= ABOUT THIS TASK =
Copy out all lines in the material below that contain the string "display".

_ _ _

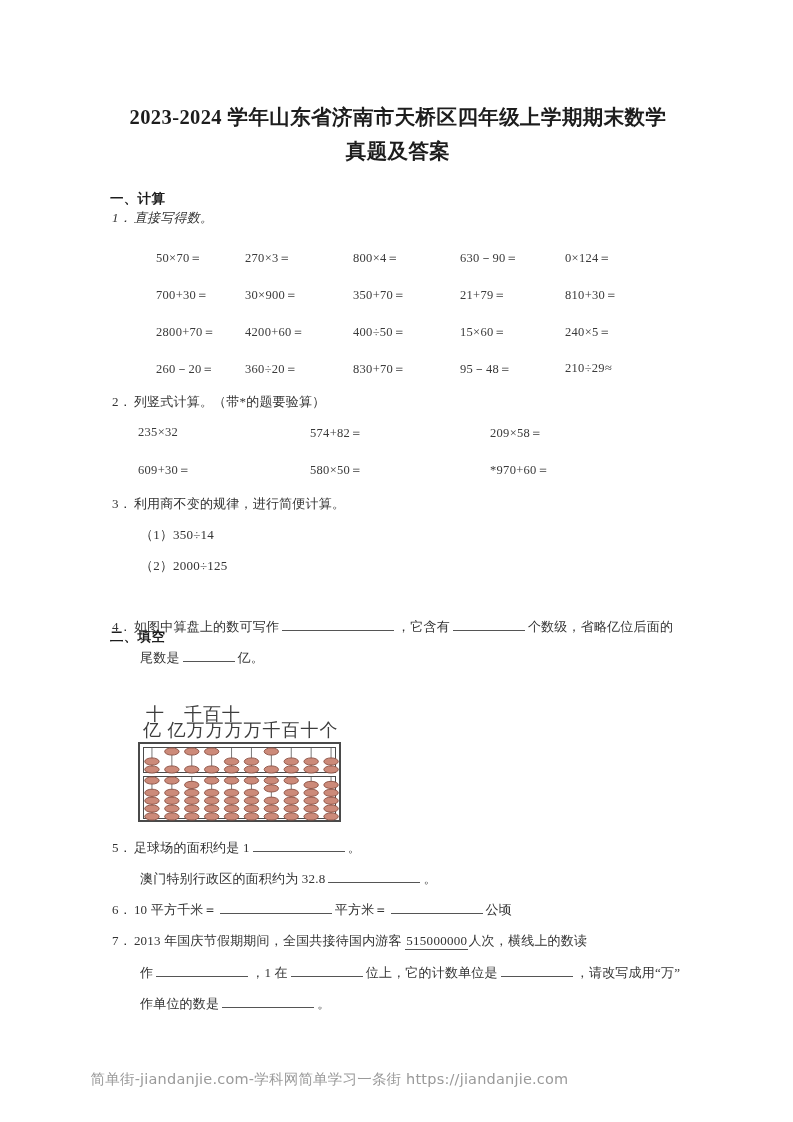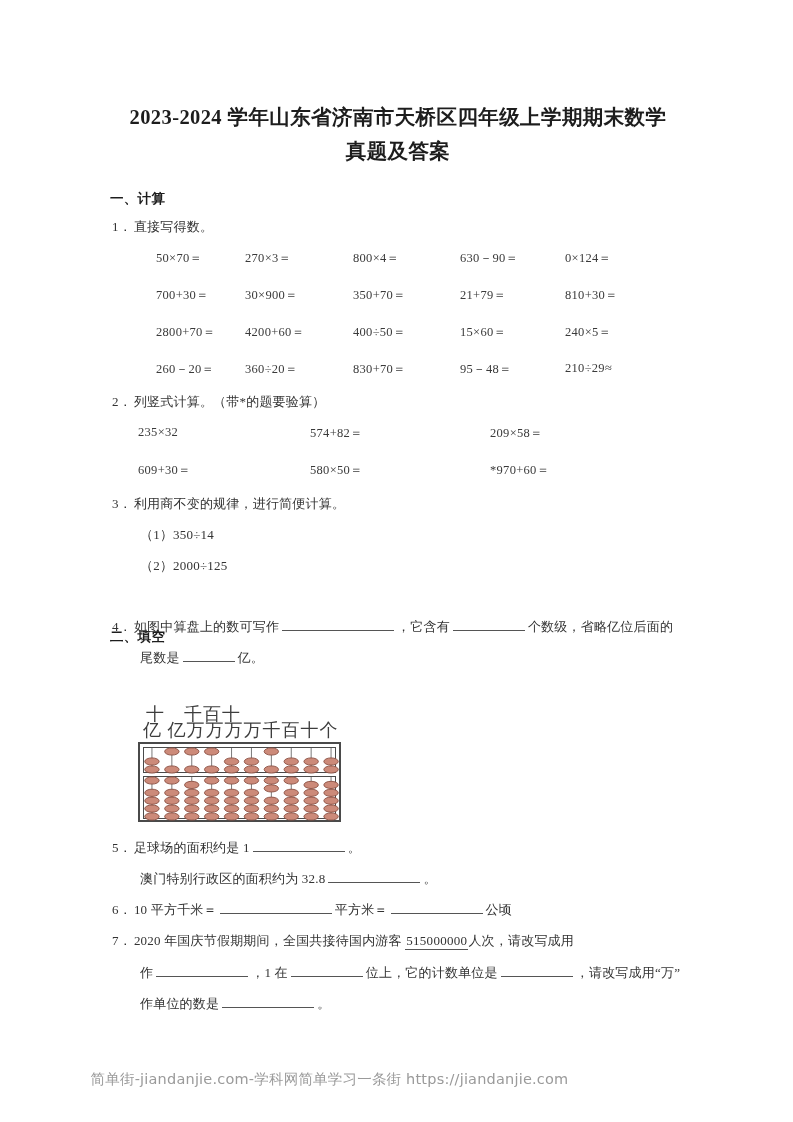--- a/index.html
+++ b/index.html
@@ -167,7 +167,7 @@
 
   <div class="sec-head" style="top:190px;">一、计算</div>
 
-  <div class="qline" style="left:112px; top:218px;">
+  <div class="qline" style="left:112px; top:209px;font-style:italic;">
     <span class="qnum">1．</span><span>直接写得数。</span>
   </div>
 

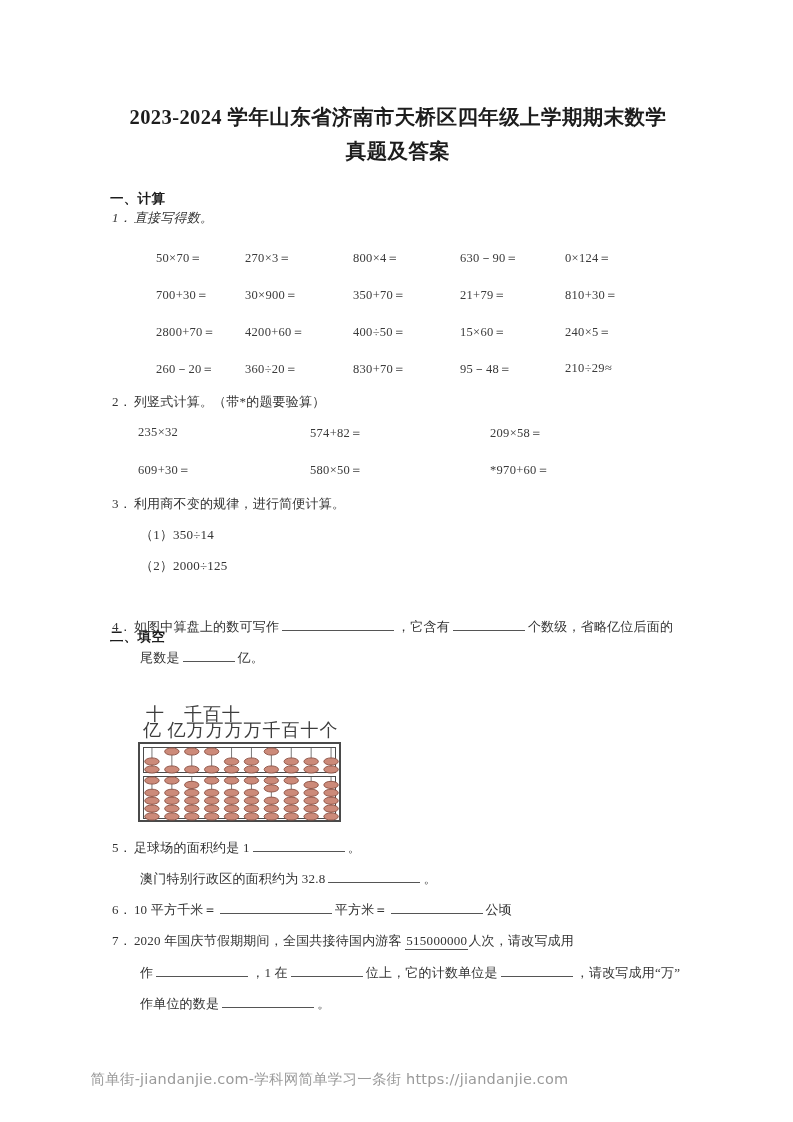--- a/index.html
+++ b/index.html
@@ -348,7 +348,7 @@
   </div>
 
   <div class="qline" style="left:112px; top:932px;">
-    <span class="qnum">7．</span><span>2020 年国庆节假期期间，全国共接待国内游客</span> <span class="underlined-num">515000000</span><span>人次，请改写成用</span>
+    <span class="qnum">7．</span><span>2013 年国庆节假期期间，全国共接待国内游客</span> <span class="underlined-num">515000000</span><span>人次，请改写成用</span>
   </div>
   <div class="qline" style="left:140px; top:963px;">
     <span>作</span><span class="blank bl-lg"></span><span>，1 在</span><span class="blank bl-md"></span><span>位上，它的计数单位是</span><span class="blank bl-md"></span><span>，请改写成用“万”</span>

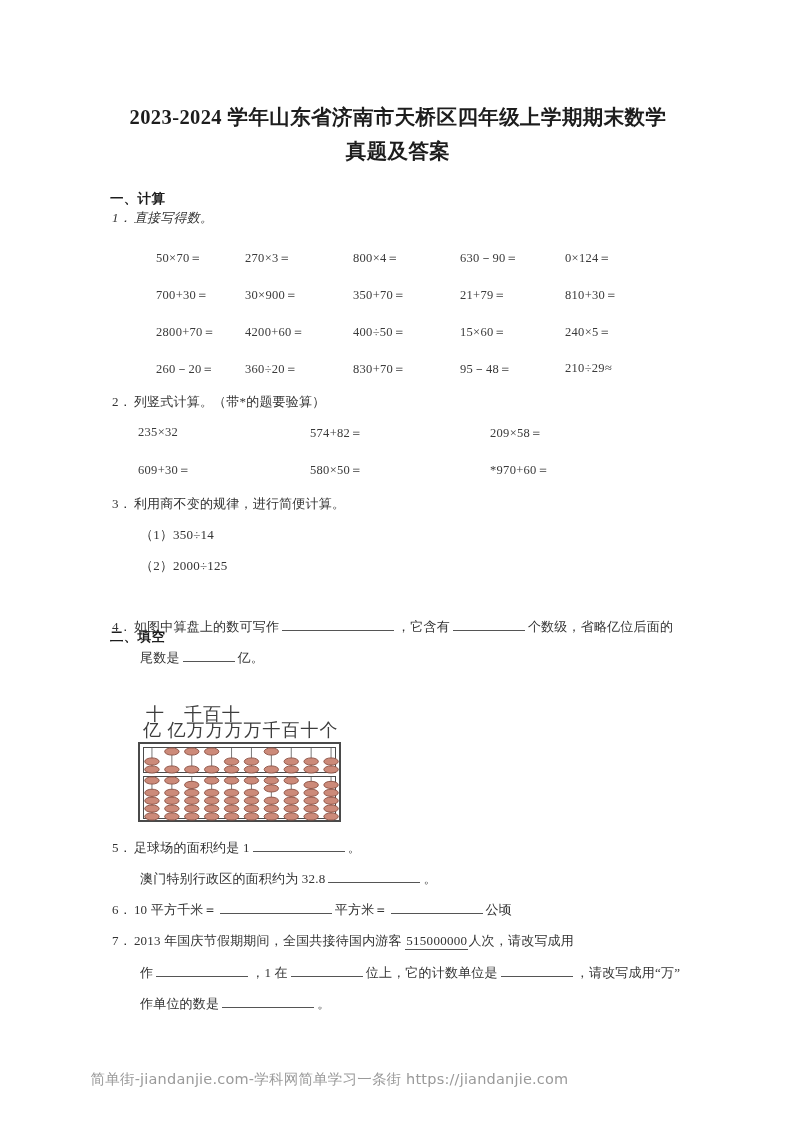--- a/index.html
+++ b/index.html
@@ -348,7 +348,7 @@
   </div>
 
   <div class="qline" style="left:112px; top:932px;">
-    <span class="qnum">7．</span><span>2013 年国庆节假期期间，全国共接待国内游客</span> <span class="underlined-num">515000000</span><span>人次，请改写成用</span>
+    <span class="qnum">7．</span><span>2013 年国庆节假期期间，全国共接待国内游客</span> <span class="underlined-num">515000000</span><span>人次，横线上的数读</span>
   </div>
   <div class="qline" style="left:140px; top:963px;">
     <span>作</span><span class="blank bl-lg"></span><span>，1 在</span><span class="blank bl-md"></span><span>位上，它的计数单位是</span><span class="blank bl-md"></span><span>，请改写成用“万”</span>

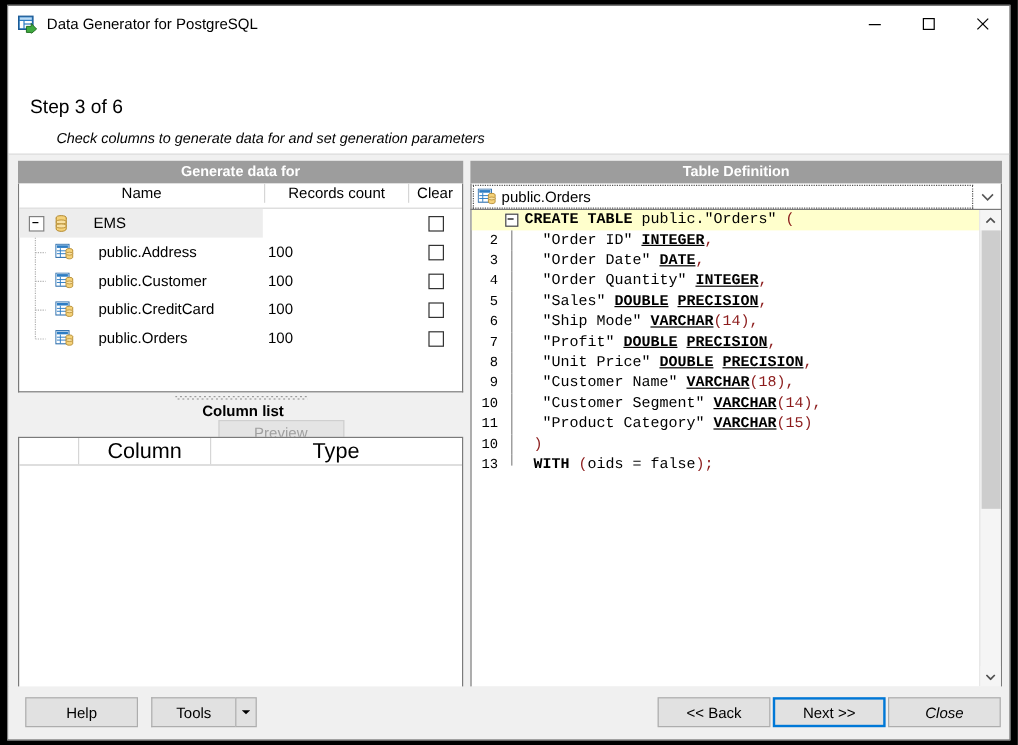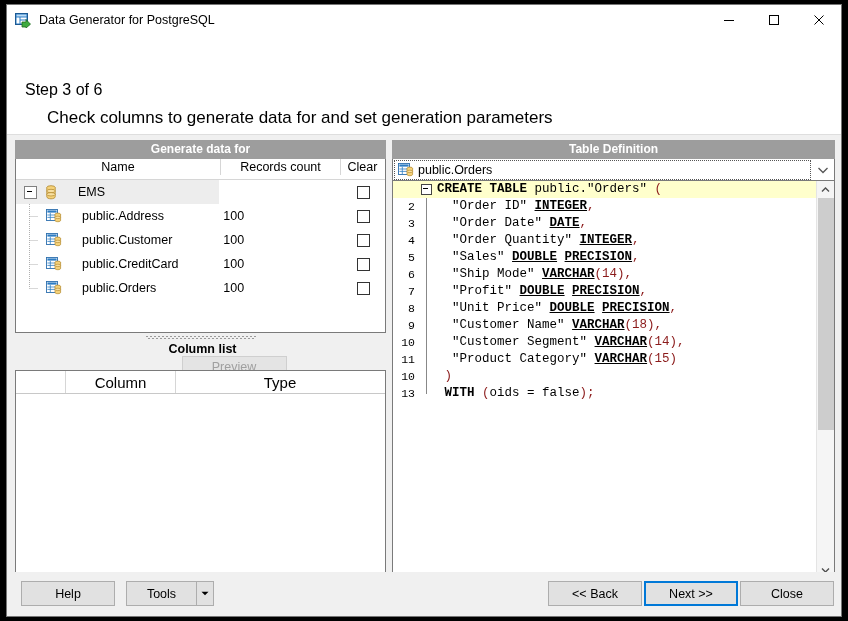--- a/index.html
+++ b/index.html
@@ -66,8 +66,9 @@
     margin-top: 40px;
   }
   .step-desc {
-    font-size: 17px;
+    font-size: 12px;
     padding: 9px 0 0 40px;
+    font-style: italic;
   }
   .hdr-sep {
     height: 5px;

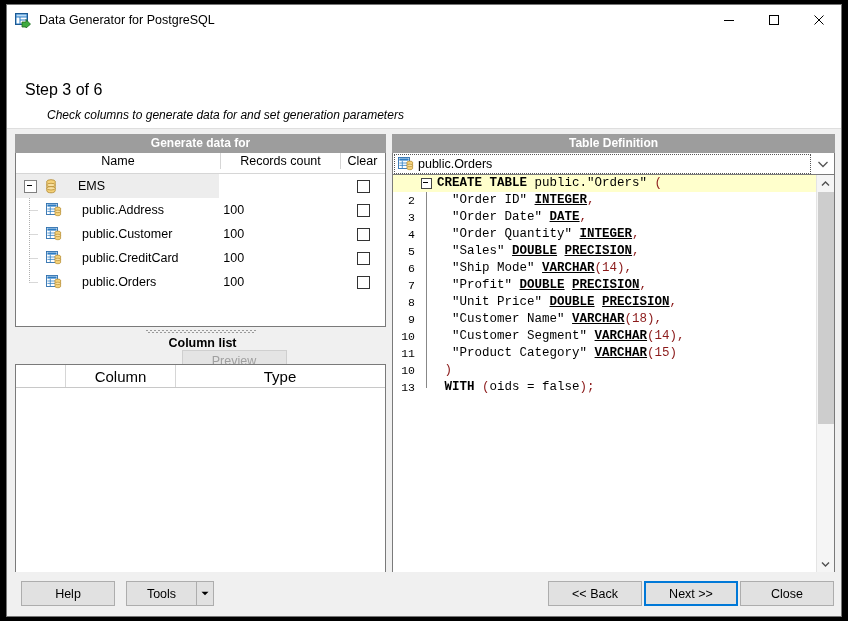--- a/index.html
+++ b/index.html
@@ -236,7 +236,7 @@
     display: flex;
     height: 22px;
     border-bottom: 1px solid #c8c8c8;
-    font-size: 15px;
+    font-size: 18px;
   }
   .cl-th {
     display: flex; align-items: center; justify-content: center;

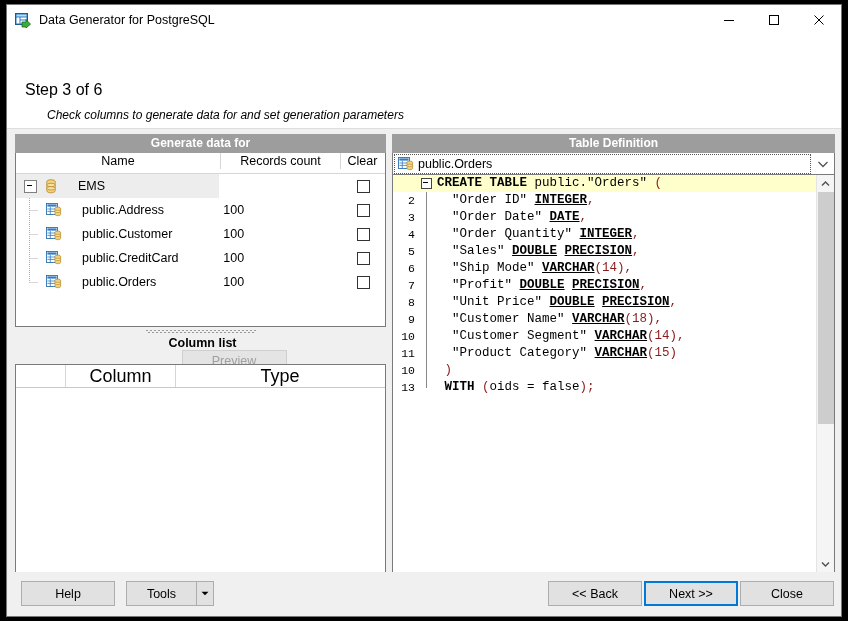--- a/index.html
+++ b/index.html
@@ -820,7 +820,7 @@
 
     <div class="btn" style="left:541px; top:9px; width:94px;">&lt;&lt; Back</div>
     <div class="btn focused" style="left:637px; top:9px; width:94px;">Next &gt;&gt;</div>
-    <div class="btn" style="left:733px; top:9px; width:94px;">Close</div>
+    <div class="btn" style="left:733px; top:9px; width:94px;font-style:italic;">Close</div>
   </div>
 
 </div>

_ _ _

= OUTPUT OF THE TASK =
     display: flex;
     display: flex; align-items: center; justify-content: center;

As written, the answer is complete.